« Nous n’avons aucun signe que cela se reflète dans l’afflux au sanctuaire de Fátima », a déclaré le père Carlos Cabecinhas aux journalistes, à la fin du pèlerinage international des 12 et 13 août, également connu sous le nom de pèlerinage des émigrants. .

Carlos Cabecin a reconnu qu’« il s’agit d’un dossier particulièrement douloureux ».

« Le Sanctuaire de Fátima n’est pas une île et, par conséquent, les échos de tout cela arrivent aussi ici et combien pour les fidèles cette situation provoque aussi ses ondes de choc », a-t-il ajouté.

Au cours des dernières semaines, la presse a fait état d’abus sexuels qui auraient été commis par des prêtres, ainsi que de la dissimulation présumée par des éléments de la hiérarchie de l’Église catholique.

Concernant le pèlerinage d’août, qui intègre le pèlerinage du migrant et du réfugié, le prêtre a estimé qu’il permet de dire qu’il est revenu à la situation pré-pandémique du covid-19 « en termes de nombre, de présence de migrants ».

« Je dirais qu’en termes de groupes étrangers, nous n’avons pas dépassé les chiffres habituels, mais nous avons clairement vu un retour et un retour important », a-t-il déclaré, soulignant que, « en termes de présence de migrants, ce fut, encore une fois, un grand pèlerinage ».

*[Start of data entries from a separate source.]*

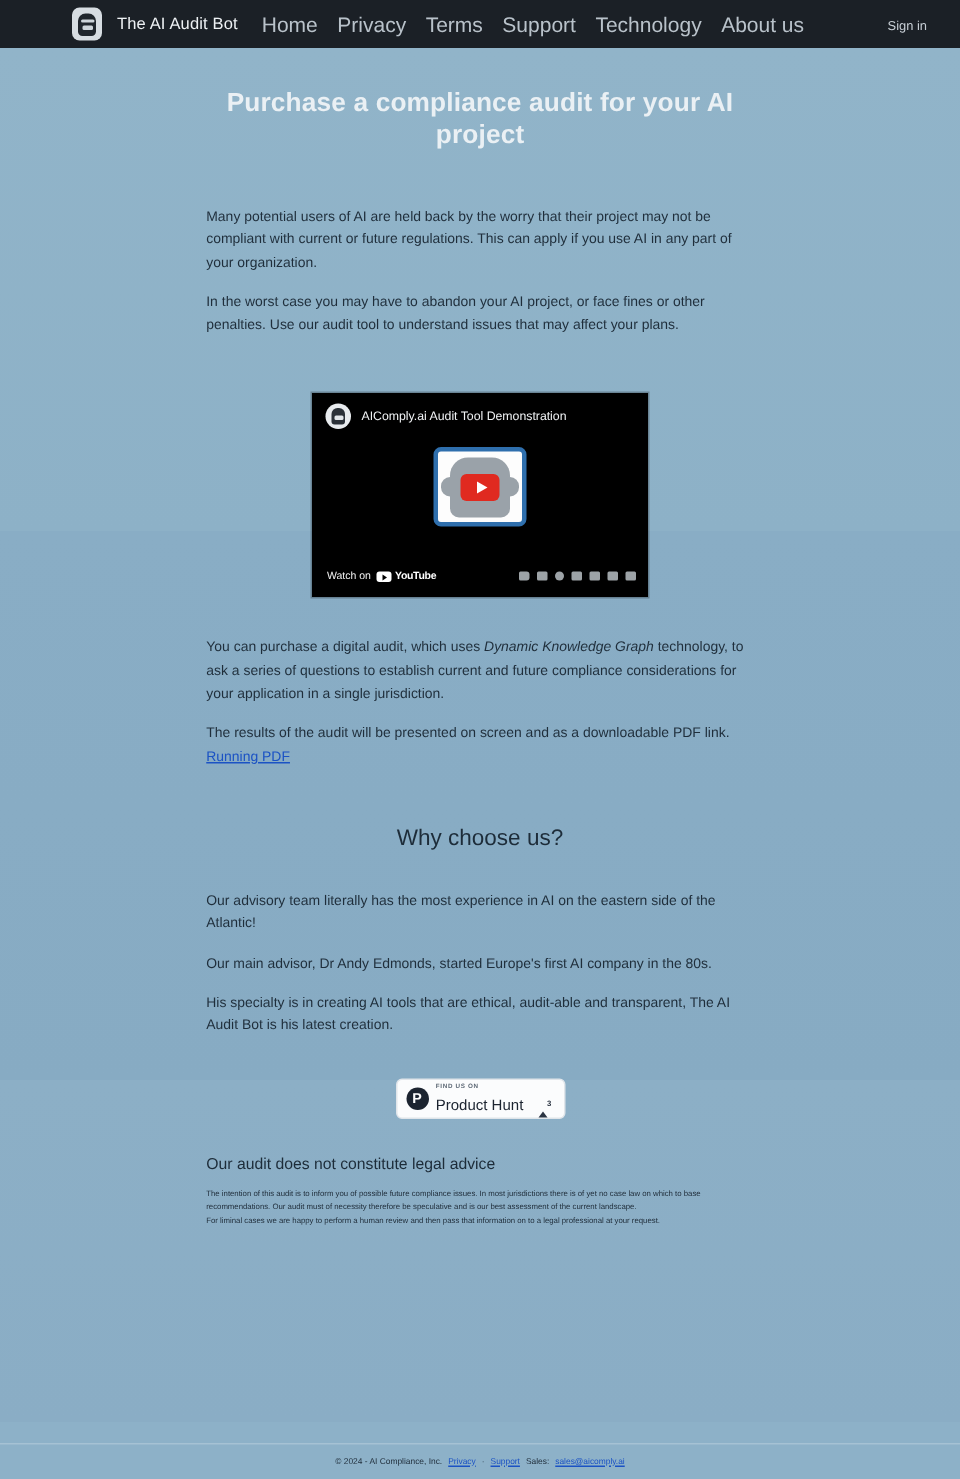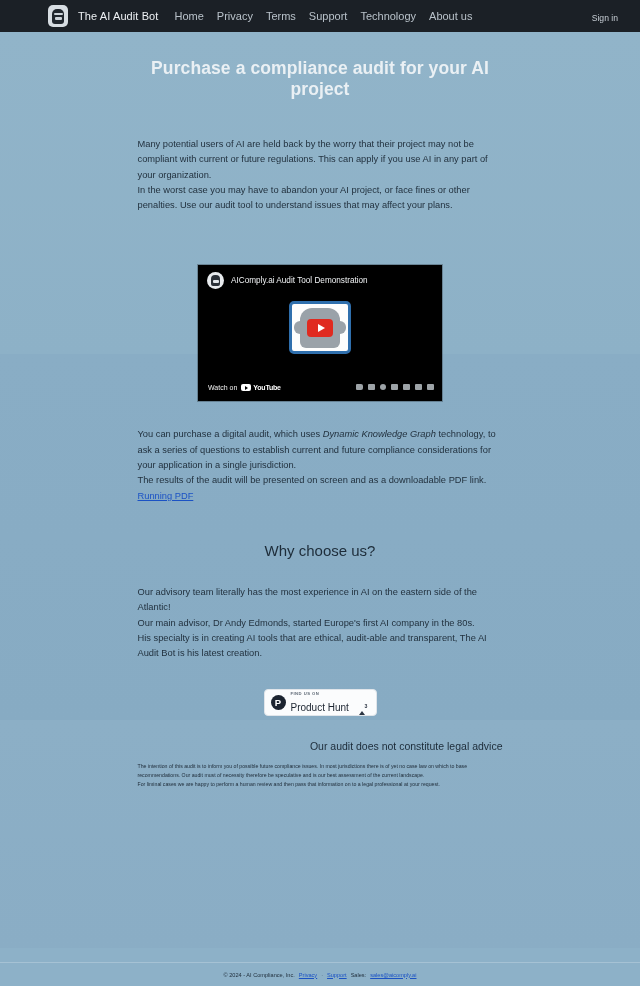--- a/index.html
+++ b/index.html
@@ -90,7 +90,7 @@
   }
   .nav-link {
     color: #b9c2ca;
-    font-size: 11px;
+    font-size: 14px;
     text-decoration: none;
     white-space: nowrap;
     cursor: pointer;

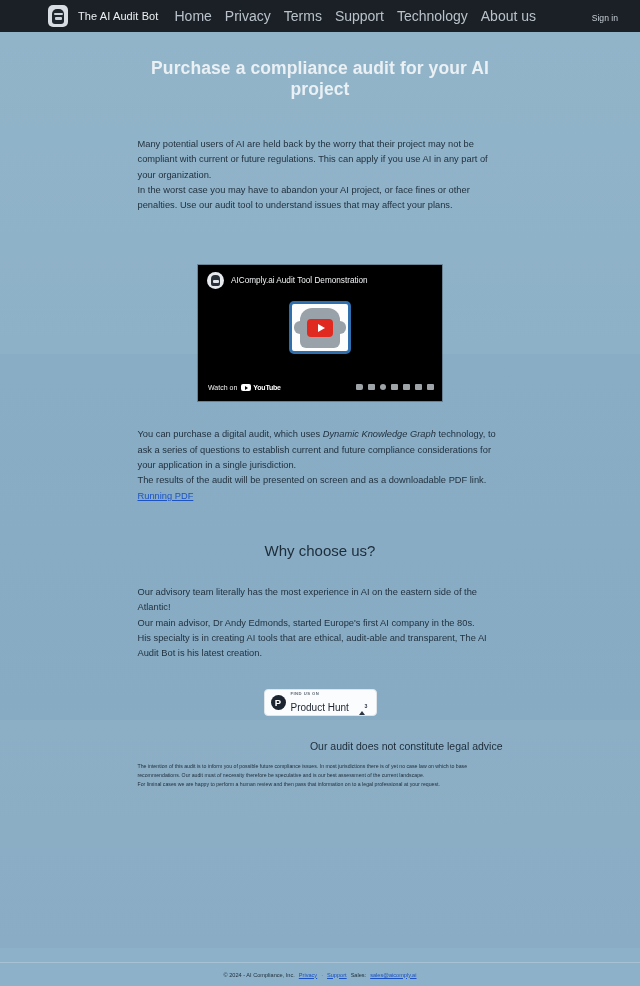--- a/index.html
+++ b/index.html
@@ -127,7 +127,7 @@
     margin-top: 0;
   }
   .para-hero { margin-top: 37px; }
-  .para + .para { }
+  .para + .para { margin-top: 11px; }
   .para-tight { margin-top: 0; }
   .para em { font-style: italic; }
 

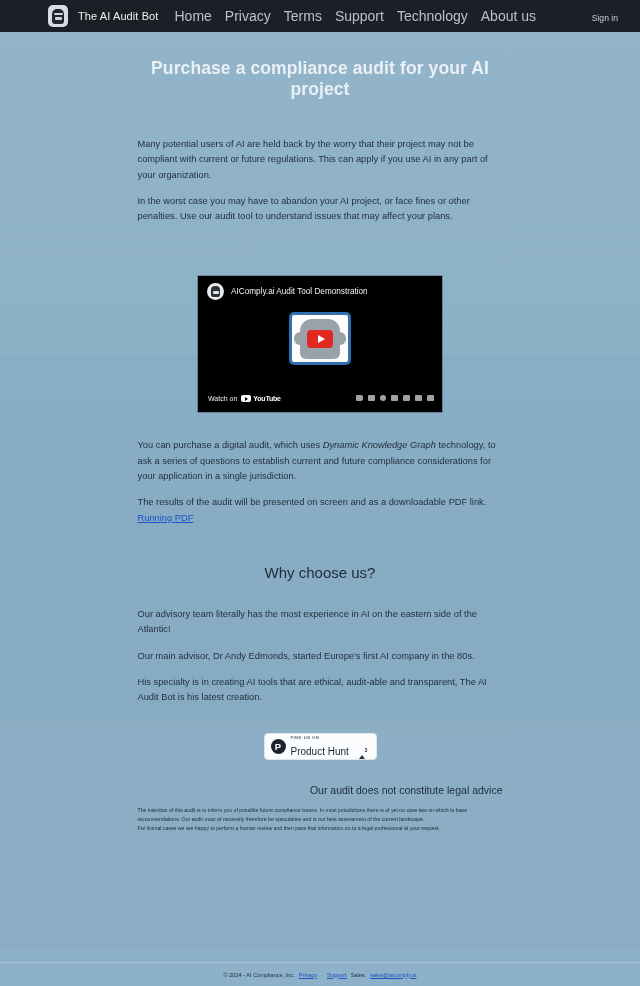--- a/index.html
+++ b/index.html
@@ -133,9 +133,9 @@
 
   
   .video-wrap {
-    width: 244px;
+    width: 224px;
     height: 136px;
-    margin: 52px auto 0;
+    margin: 38px auto 0;
     background: #000;
     position: relative;
     overflow: hidden;

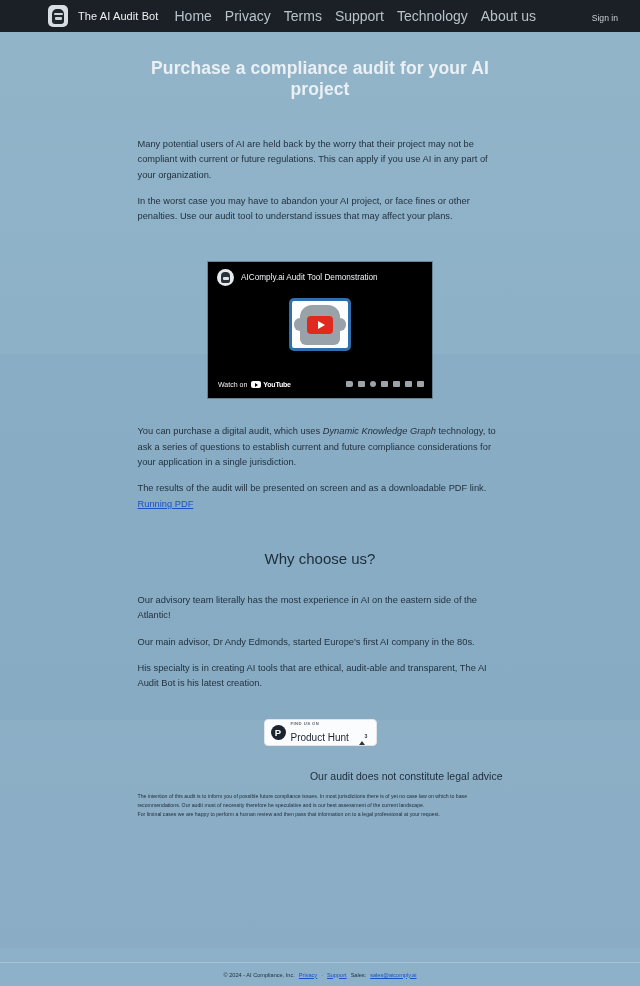--- a/index.html
+++ b/index.html
@@ -353,7 +353,7 @@
   
   .disclaimer { padding-top: 24px; }
   .disc-title {
-    text-align: right;
+    text-align: left;
     font-size: 10.5px;
     font-weight: 400;
     color: #1d2c39;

Le recteur a reconnu qu’en 2020 et 2021 « la présence de migrants s’est avérée négligeable, compte tenu des nombreuses difficultés qu’il y avait dans les pèlerinages, dans un rassemblement comme celui-ci ».

« Cette année, nous avons pu assister à nouveau à une grande fête avec une présence très importante d’émigrants portugais, mais aussi de migrants présents au Portugal et cela me semble particulièrement important à souligner », a-t-il déclaré.

Interrogé sur la possibilité qu’ils aient été moins fidèles lors de ce pèlerinage que dans les années pré-pandémiques et si cela pouvait être lié à des problèmes économiques, le recteur du sanctuaire a déclaré qu’il ne pensait pas que cela avait quoi que ce soit à voir avec ces problèmes.

« Je crois que cela a à voir, en fait, avec le retour post-pandémique et avec le fait que les pèlerinages n’ont normalement pas un nombre fixe », a-t-il précisé, notant que « le grand pèlerinage au sanctuaire de Fátima continue d’être celui de mai. , le deuxième plus grand reste le 10 juin [peregrinação das crianças]le troisième en octobre ».

« Le pèlerinage du mois d’août a beaucoup varié dans son nombre. Nous avions déjà, avant la pandémie, des pèlerinages avec de plus en plus de pèlerins », a-t-il déclaré.